A presença de Hollyhock desencadeia uma cascata de memórias que levam a uma revelação importante e inquietante: Hollyhock não é filha de BoJack, mas sua meia-irmã. 'Henrietta', que Beatrice estranhamente usou para se referir a BoJack durante toda a temporada, acaba sendo o nome da empregada que o pai de BoJack engravidou.

Aqui, BoJack Horseman é vítima de um problema-chave com histórias sobre adoção – mas o faz com autoconsciência e, esperançosamente, com um propósito maior. Henrietta, a mãe biológica de Hollyhock, é reduzida a um borrão na memória de Beatrice. Com o rosto riscado por um perturbador rabisco preto, Henrietta é uma embarcação intencionalmente esquecida, cuja importância reside no fato de ter dado à luz Hollyhock.

Para mais histórias como esta, inscreva-se em nossa newsletter

Uma das cenas mais comoventes acontece quando Beatrice pega a malva-rosa de Henrietta momentos depois que ela nasce. Beatrice rapidamente muda de segurar a mão de Henrietta em apoio para recusar seus pedidos para segurar seu bebê antes que ela seja levada.

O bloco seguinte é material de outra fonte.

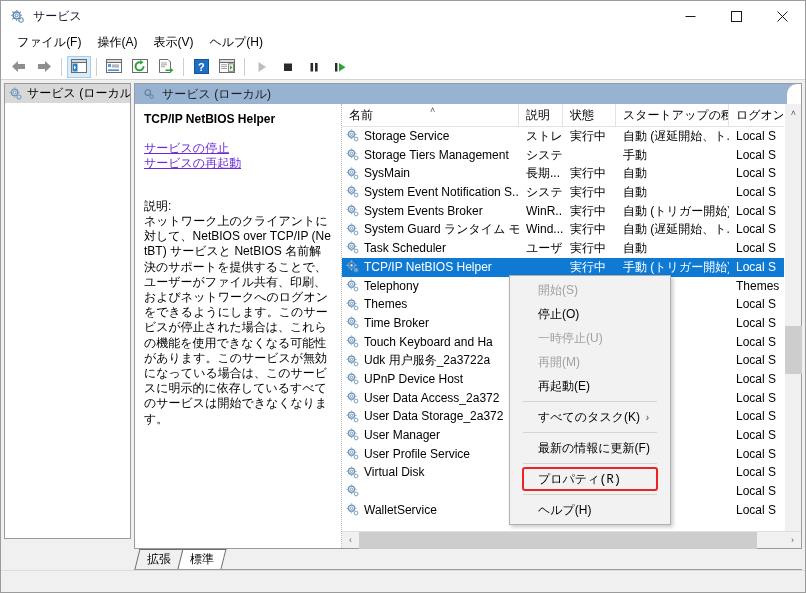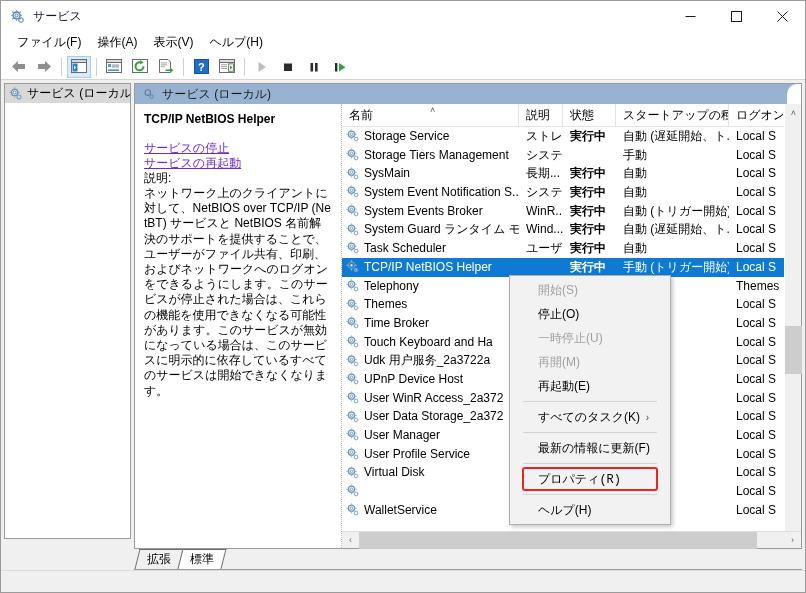--- a/index.html
+++ b/index.html
@@ -181,20 +181,21 @@
   .det-link {
     font-size: 12px;
     color: #6d28d9;
     text-decoration: underline;
     display: block;
     line-height: 15px;
     white-space: nowrap;
   }
   .det-desc-label {
     font-size: 12px;
+    margin-top: 28px;
     line-height: 15px;
   }
   .det-desc-body {
     font-size: 12px;
     line-height: 15.2px;
     word-break: break-all;
   }
 
   
   .listcol {
@@ -256,21 +257,21 @@
     height: 18.7px;
     line-height: 18.7px;
   }
   .cell.name {
     width: 177px; flex: 0 0 177px;
     display: flex; align-items: center;
     padding-left: 3px;
   }
   .cell.name .svc-ico { width: 16px; height: 16px; flex: 0 0 auto; margin-right: 3px; }
   .cell.desc  { width: 44px;  flex: 0 0 44px; }
-  .cell.state { width: 53px;  flex: 0 0 53px; font-weight: bold; }
+  .cell.state { width: 53px;  flex: 0 0 53px; }
   .cell.start { width: 113px; flex: 0 0 113px; }
   .cell.logon { width: 54px;  flex: 0 0 54px; }
 
   
   .vscroll {
     position: absolute;
     right: 0; top: 0; bottom: 0;
     width: 17px;
     background: #f0f0f0;
     border-left: 1px solid #fff;
@@ -965,21 +966,21 @@
                           <rect x="5.9" y="1.3" width="1.25" height="1.7"></rect>
                           <rect x="5.9" y="9.7" width="1.25" height="1.7"></rect>
                           <rect x="1.5" y="5.7" width="1.7" height="1.25"></rect>
                           <rect x="9.9" y="5.7" width="1.7" height="1.25"></rect>
                         </g>
                         <g fill="none" stroke="#7ba2c6" stroke-width="1">
                           <circle cx="11.1" cy="11" r="1.9"></circle>
                         </g>
                         <circle cx="11.1" cy="11" r="0.8" fill="#ffffff"></circle>
                       </svg></span>
-                    <span>User WinR Access_2a372</span>
+                    <span>User Data Access_2a372</span>
                   </div>
                   <div class="cell desc"></div>
                   <div class="cell state"></div>
                   <div class="cell start"></div>
                   <div class="cell logon">Local S</div>
                 </div>
                 <div class="lv-row">
                   <div class="cell name">
                     <span class="svc-ico"><svg width="16" height="16" viewBox="0 0 16 16">
                         <g fill="none" stroke="#6e93b8" stroke-width="1.25">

A tentativa de Beatrice de fazer a coisa certa salvando Henrietta da vida complicada e ressentida que ela conhecia como mãe e esposa acaba gerando um tipo diferente de dor. À medida que Beatrice imita o distanciamento frio que conheceu quando criança, ela inicia um ciclo de disfunção novamente.

Embora seja lamentável que não possamos ver Henrietta como uma personagem completa fora da memória de Beatrice, a cena captura perfeitamente a dor e a perda que são tantas vezes esquecidas em histórias de adoções fechadas. Mesmo casos como o de Hollyhock, que funcionam lindamente e produzem uma família adotiva amorosa, vêm às custas de um relacionamento com a família biológica. Ao permitir que personagens como Henrietta e Hollyhock permaneçam na ambiguidade, BoJack Horseman prova que, em vez de apenas brincar, está fazendo um trabalho valioso na expansão dos retratos de adotados na TV.